## Aim of the exercise
The entries need to be copied exactly as they stand, images left out.

-*-*-

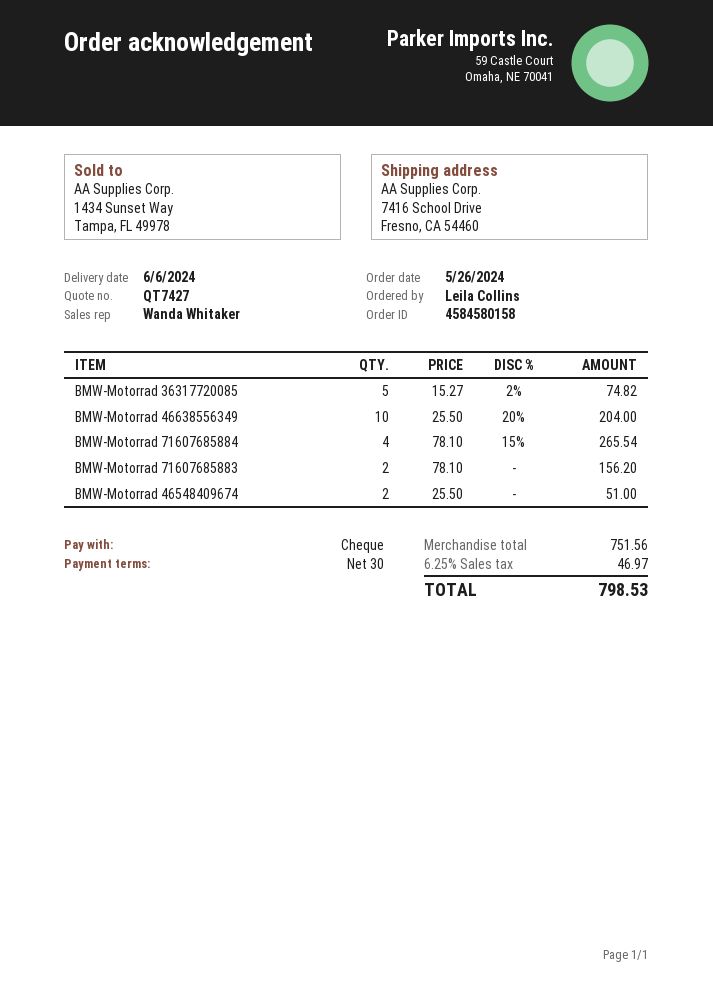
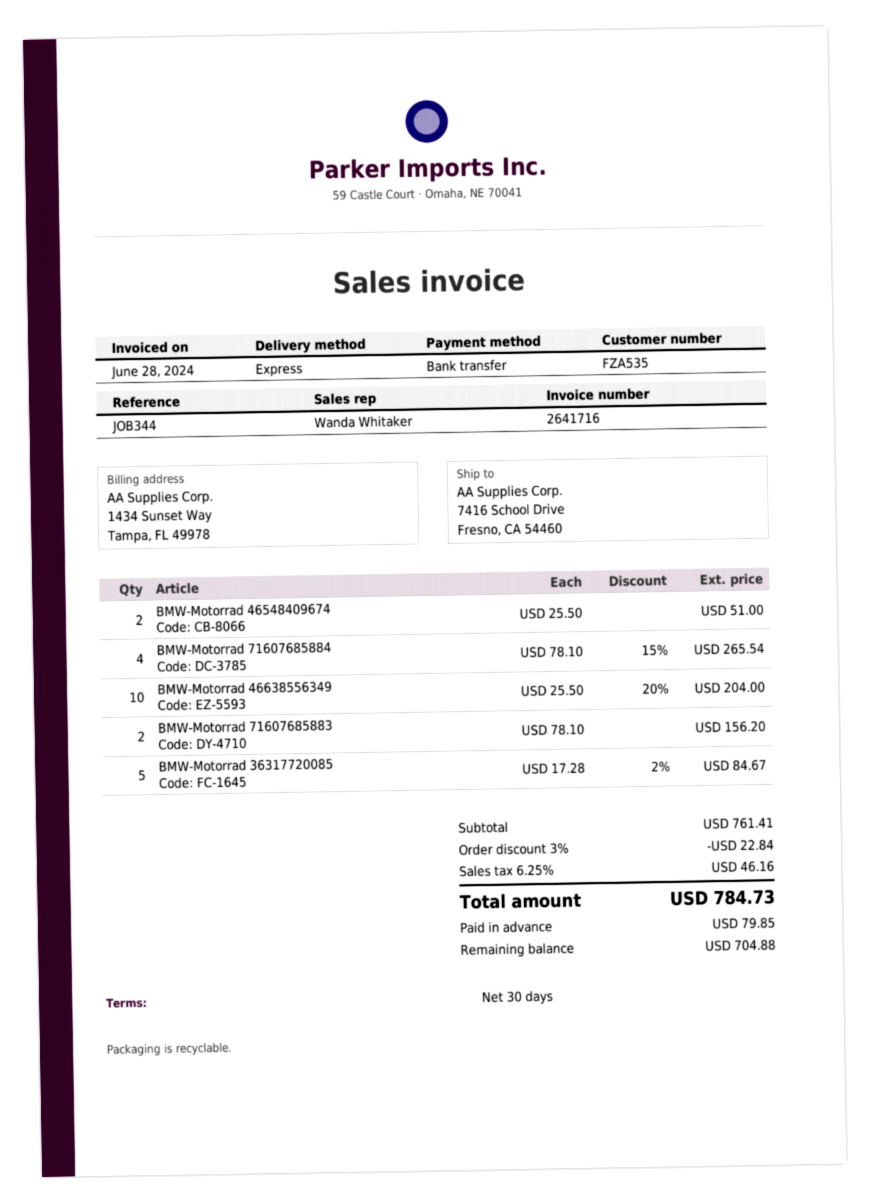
payment method: cheque -> bank transfer
BMW-Motorrad 36317720085: 5 x 15.27 - 2% = 74.82 -> 5 x 17.28 - 2% = 84.67
subtotal: 751.56 -> 761.41
discount: none -> 3% = 22.84
tax: 6.25% = 46.97 -> 6.25% = 46.16
total: 798.53 -> 784.73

-*-*-

## Exercise response
payment method: cheque -> bank transfer
BMW-Motorrad 36317720085: 5 x 15.27 - 2% = 74.82 -> 5 x 17.28 - 2% = 84.67
subtotal: 751.56 -> 761.41
discount: none -> 3% = 22.84
tax: 6.25% = 46.97 -> 6.25% = 46.16
total: 798.53 -> 784.73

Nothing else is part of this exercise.